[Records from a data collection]
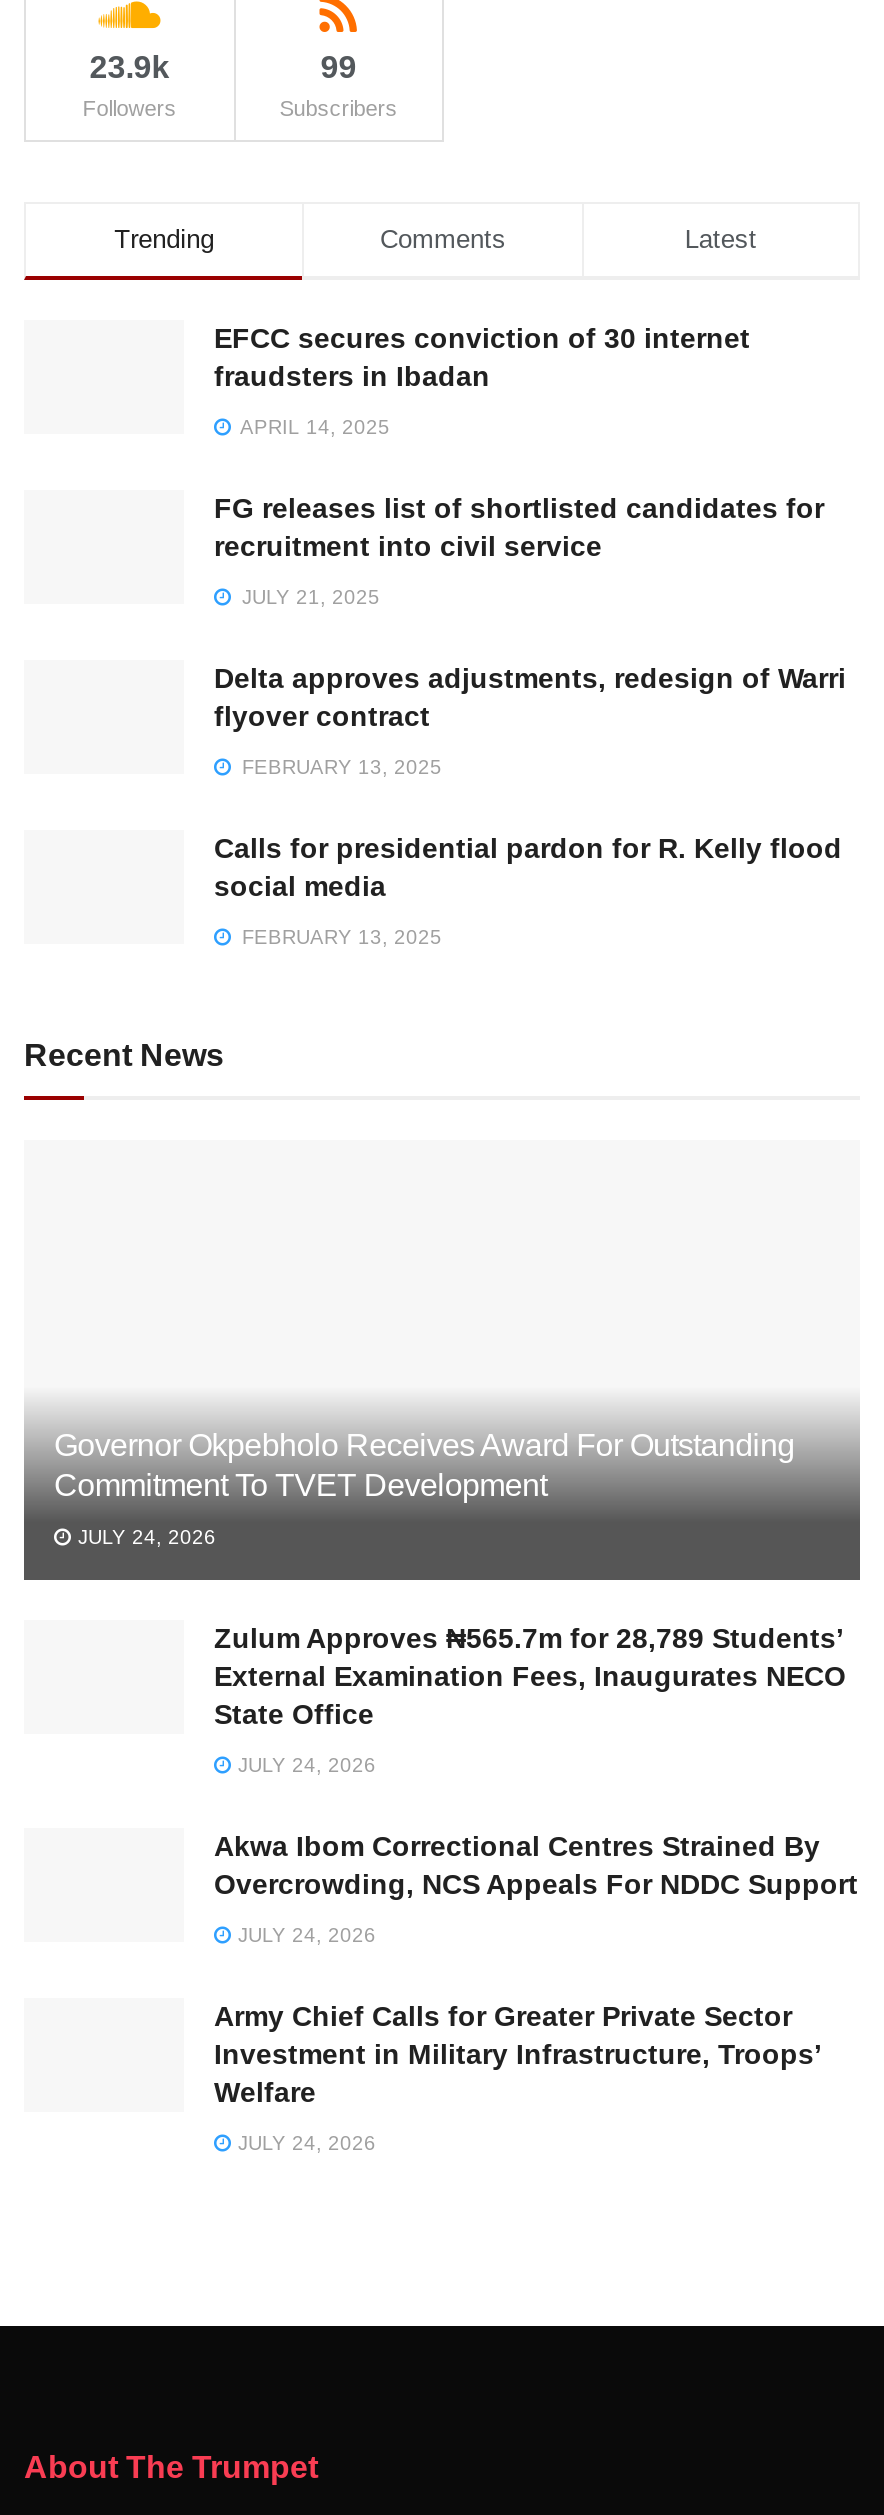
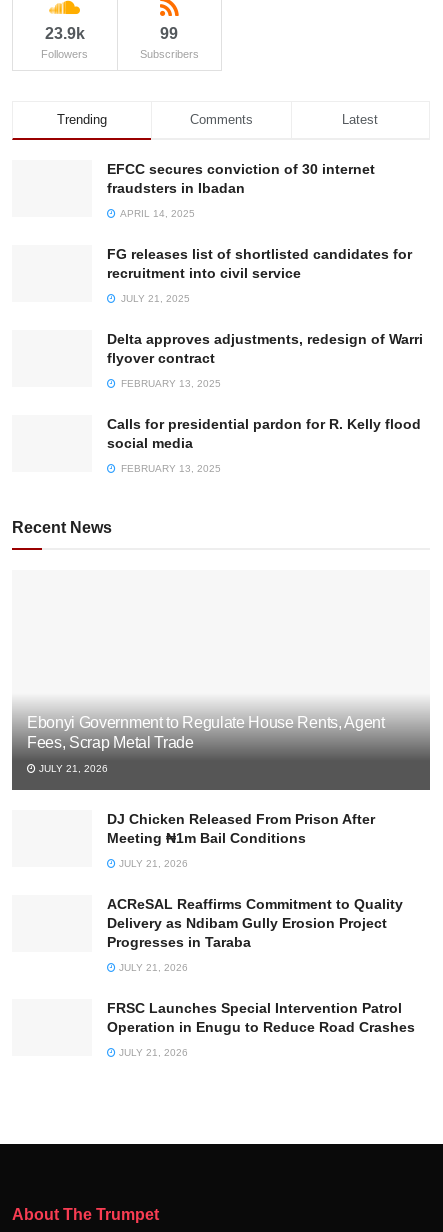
[54,1427,795,1501] Governor Okpebholo Receives Award For Outstanding | Commitment To TVET Development -> [27,714,385,751] Ebonyi Government to Regulate House Rents, Agent | Fees, Scrap Metal Trade
[72,1525,216,1547] JULY 24, 2026 -> [36,763,108,774] JULY 21, 2026
[214,1621,846,1729] Zulum Approves ₦565.7m for 28,789 Students’ | External Examination Fees, Inaugurates NECO | State Office -> [107,811,375,846] DJ Chicken Released From Prison After | Meeting ₦1m Bail Conditions
[232,1753,376,1775] JULY 24, 2026 -> [116,858,188,869] JULY 21, 2026
[214,1829,858,1899] Akwa Ibom Correctional Centres Strained By | Overcrowding, NCS Appeals For NDDC Support -> [107,896,403,950] ACReSAL Reaffirms Commitment to Quality | Delivery as Ndibam Gully Erosion Project | Progresses in Taraba
[232,1923,376,1945] JULY 24, 2026 -> [116,962,188,973] JULY 21, 2026
[214,1999,820,2107] Army Chief Calls for Greater Private Sector | Investment in Military Infrastructure, Troops’ | Welfare -> [107,1000,415,1035] FRSC Launches Special Intervention Patrol | Operation in Enugu to Reduce Road Crashes
[232,2131,376,2153] JULY 24, 2026 -> [116,1047,188,1058] JULY 21, 2026

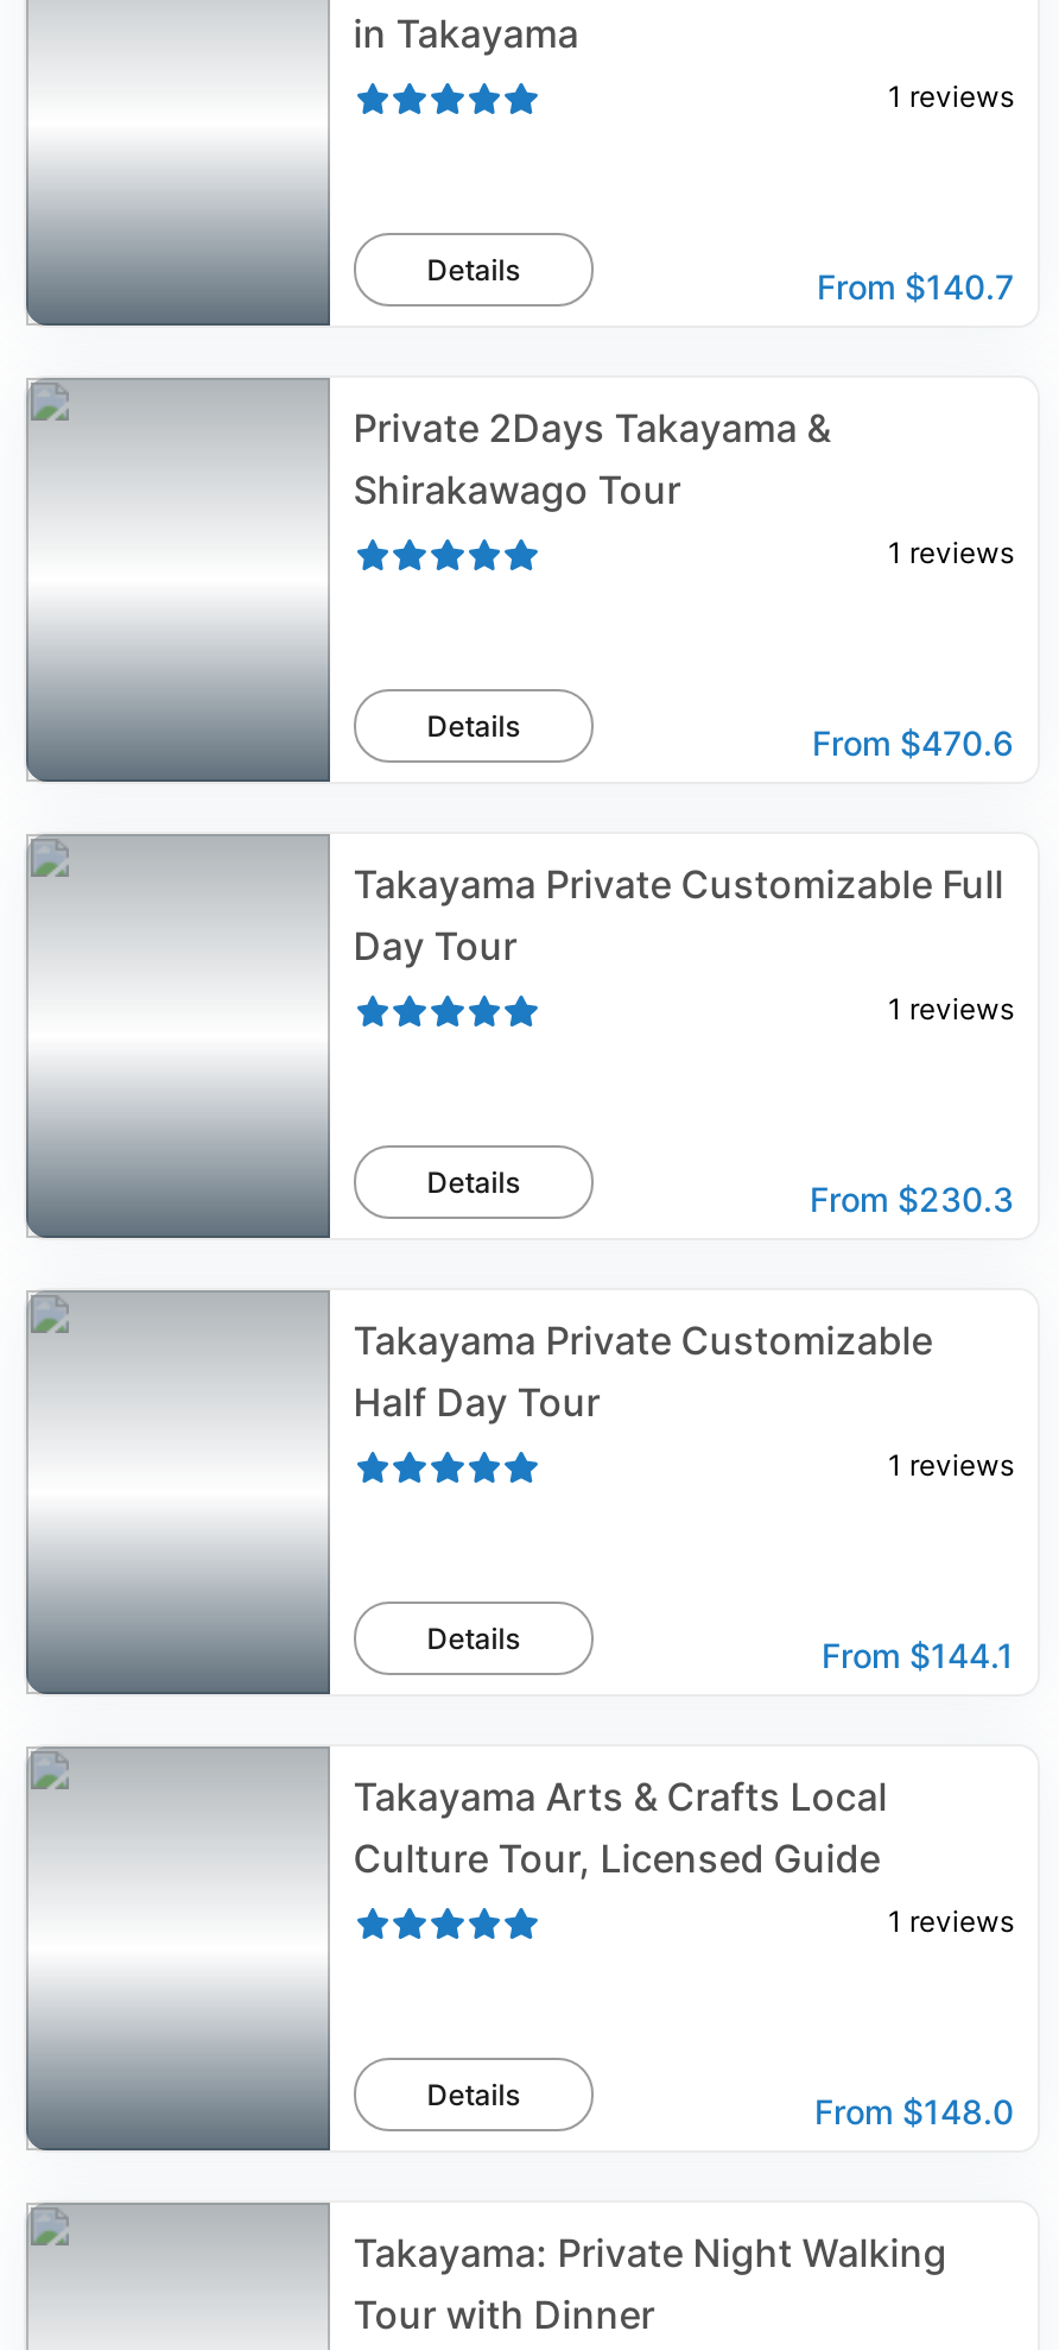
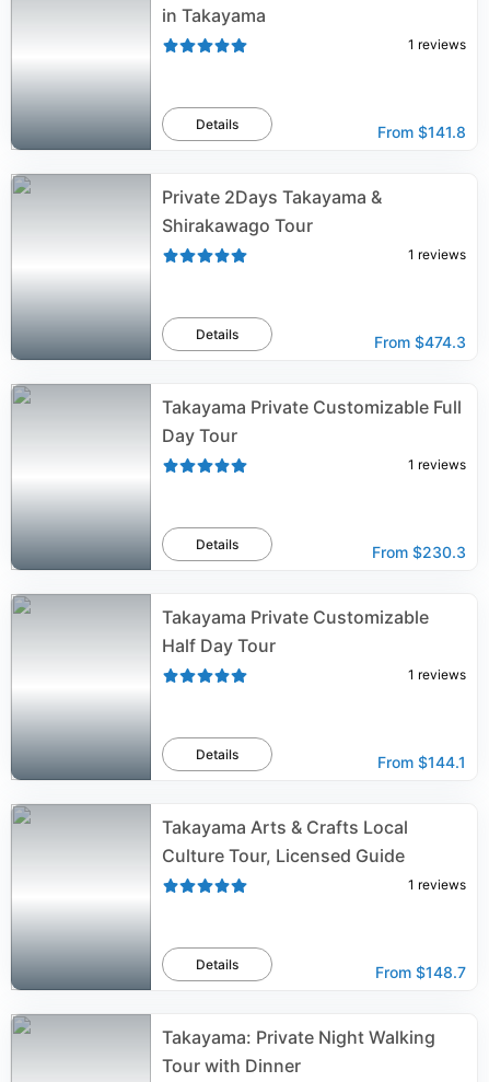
[817,266,1014,307] From $140.7 -> [377,123,466,141] From $141.8
[812,722,1014,763] From $470.6 -> [374,333,466,351] From $474.3
[814,2091,1014,2131] From $148.0 -> [375,963,466,981] From $148.7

▶ **TASK INSTRUCTIONS**: Nothing but the lines from the one with "[817,266,1014,307] From $140.7" through the last line of the records above should be retyped, and those word for word.

▶ **EXERCISE ANSWER**:
[817,266,1014,307] From $140.7 -> [377,123,466,141] From $141.8
[812,722,1014,763] From $470.6 -> [374,333,466,351] From $474.3
[814,2091,1014,2131] From $148.0 -> [375,963,466,981] From $148.7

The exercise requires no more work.